* Extracted records:
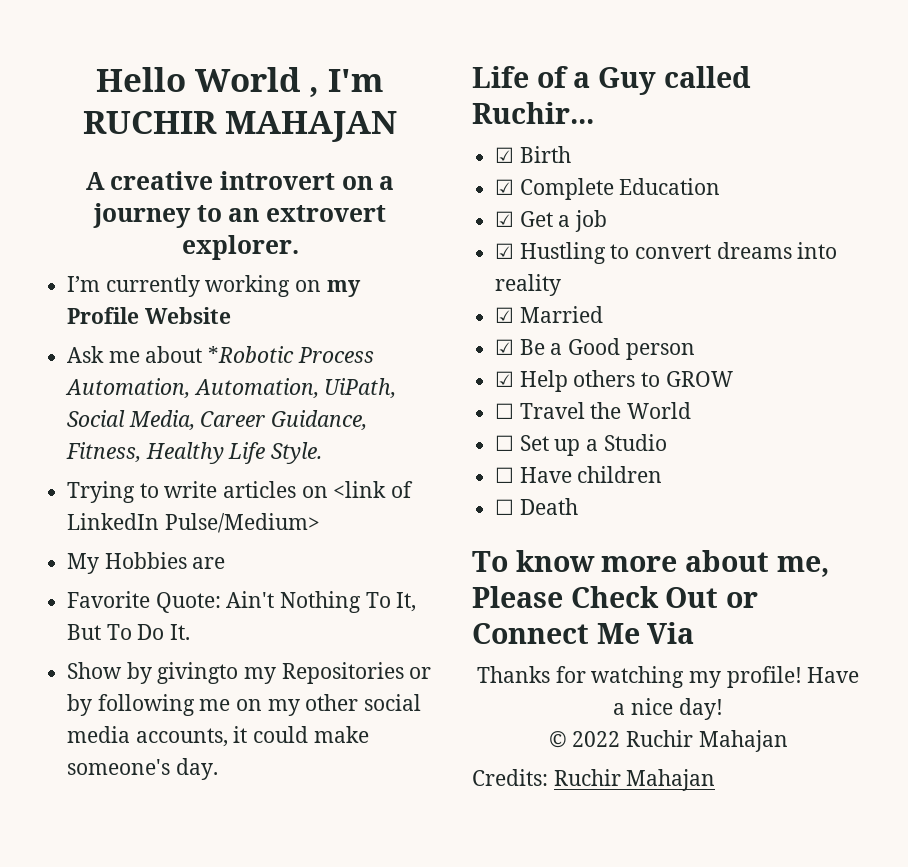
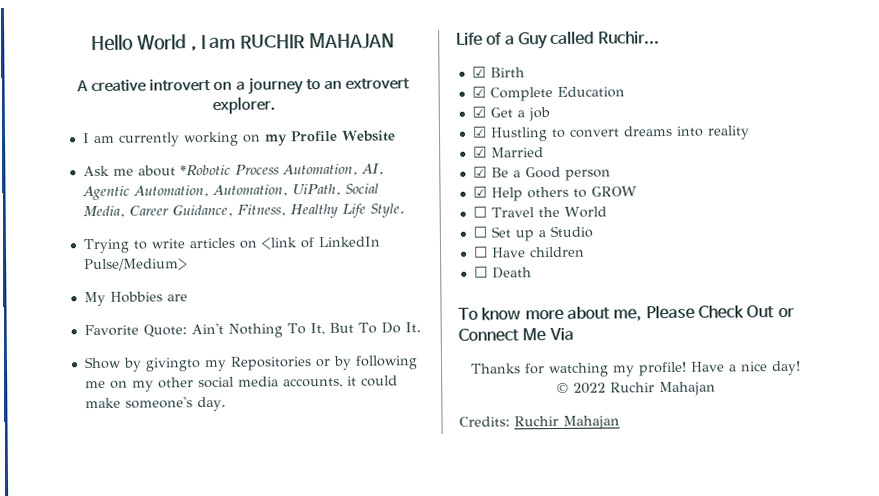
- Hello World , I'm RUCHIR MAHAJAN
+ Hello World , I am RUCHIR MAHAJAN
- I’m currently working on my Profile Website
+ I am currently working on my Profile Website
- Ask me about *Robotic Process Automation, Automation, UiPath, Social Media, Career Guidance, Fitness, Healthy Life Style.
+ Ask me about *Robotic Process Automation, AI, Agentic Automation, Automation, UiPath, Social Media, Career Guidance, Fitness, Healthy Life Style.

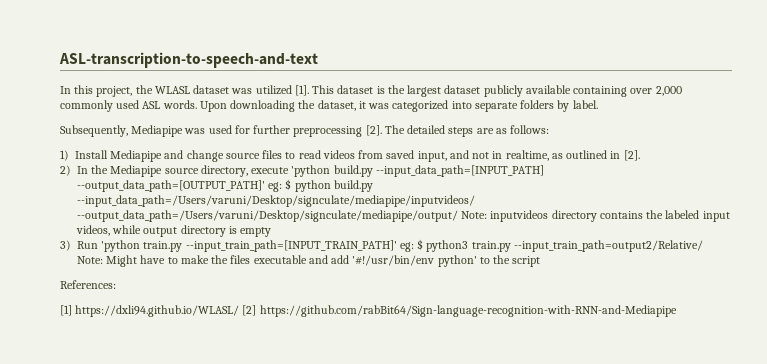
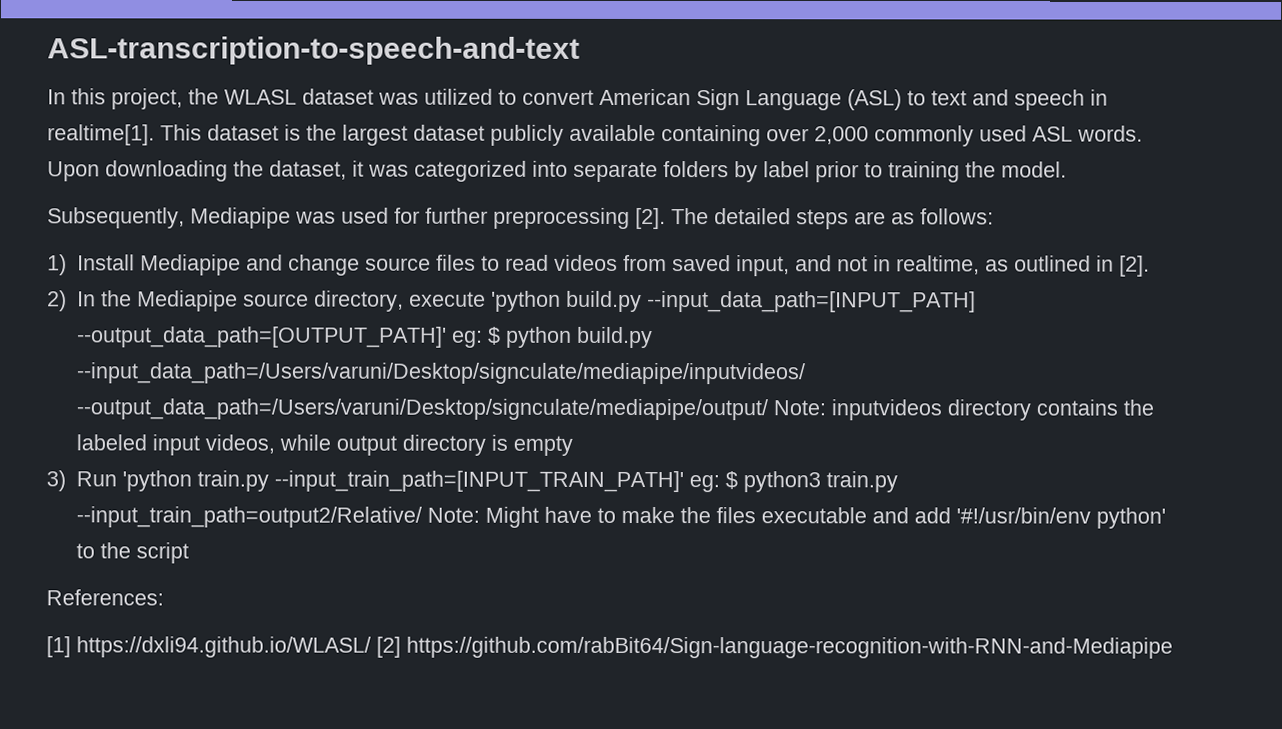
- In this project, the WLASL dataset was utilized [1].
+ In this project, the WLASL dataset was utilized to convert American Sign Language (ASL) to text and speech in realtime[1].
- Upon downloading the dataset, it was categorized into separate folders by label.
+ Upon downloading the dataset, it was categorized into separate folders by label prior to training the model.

...

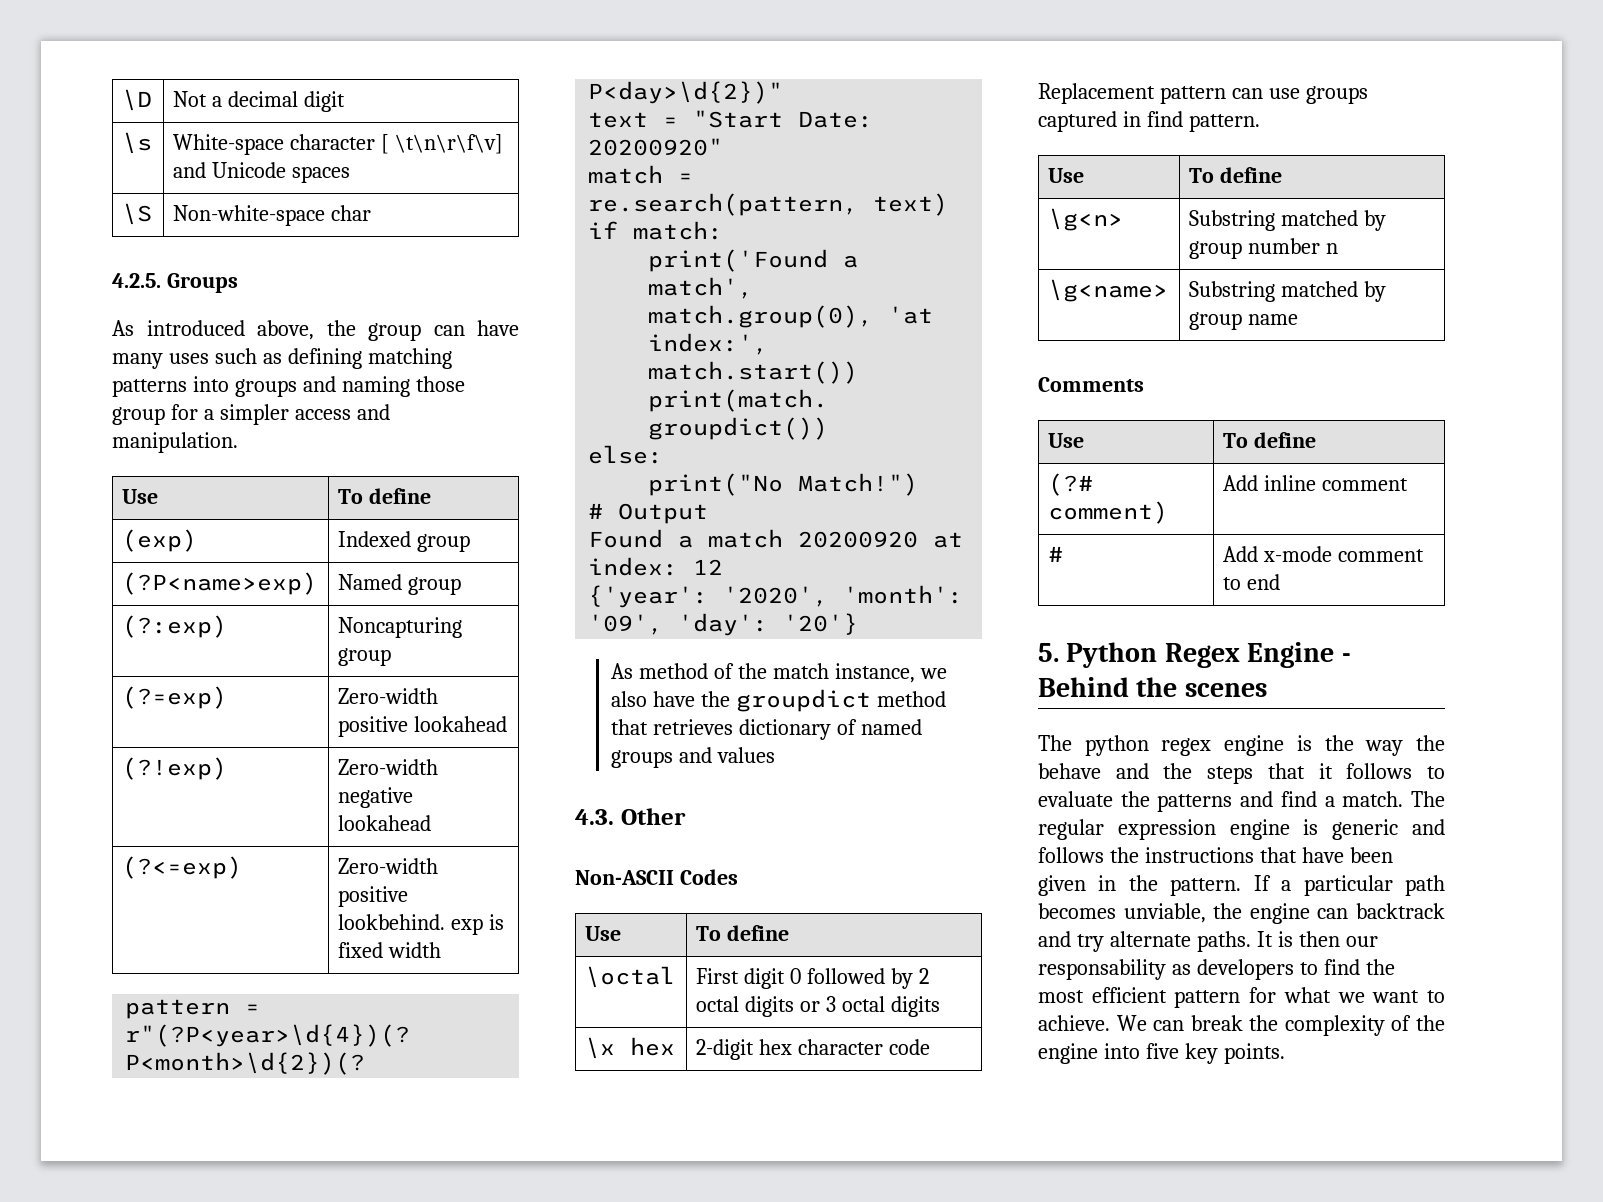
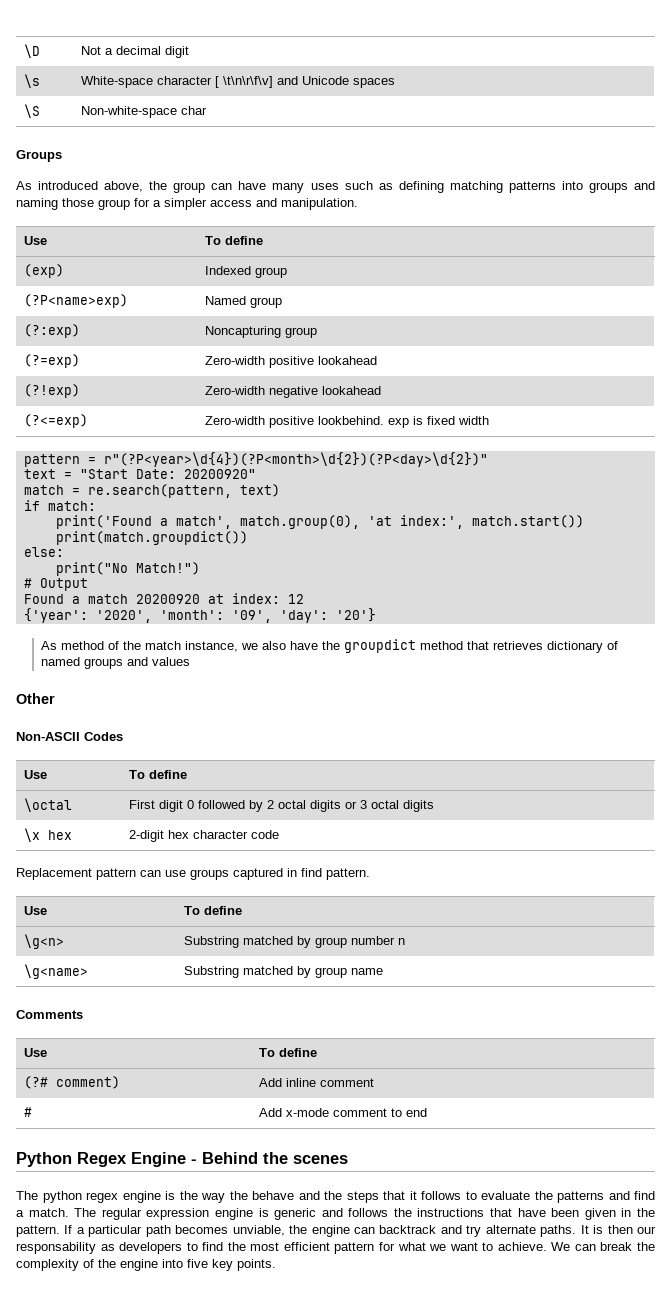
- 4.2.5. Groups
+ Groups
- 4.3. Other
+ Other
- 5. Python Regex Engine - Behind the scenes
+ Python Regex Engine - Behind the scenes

* Exercise brief:
Read the lines above. Gather those in which the string "Career" is found.

* Written answer:
- Ask me about *Robotic Process Automation, Automation, UiPath, Social Media, Career Guidance, Fitness, Healthy Life Style.
+ Ask me about *Robotic Process Automation, AI, Agentic Automation, Automation, UiPath, Social Media, Career Guidance, Fitness, Healthy Life Style.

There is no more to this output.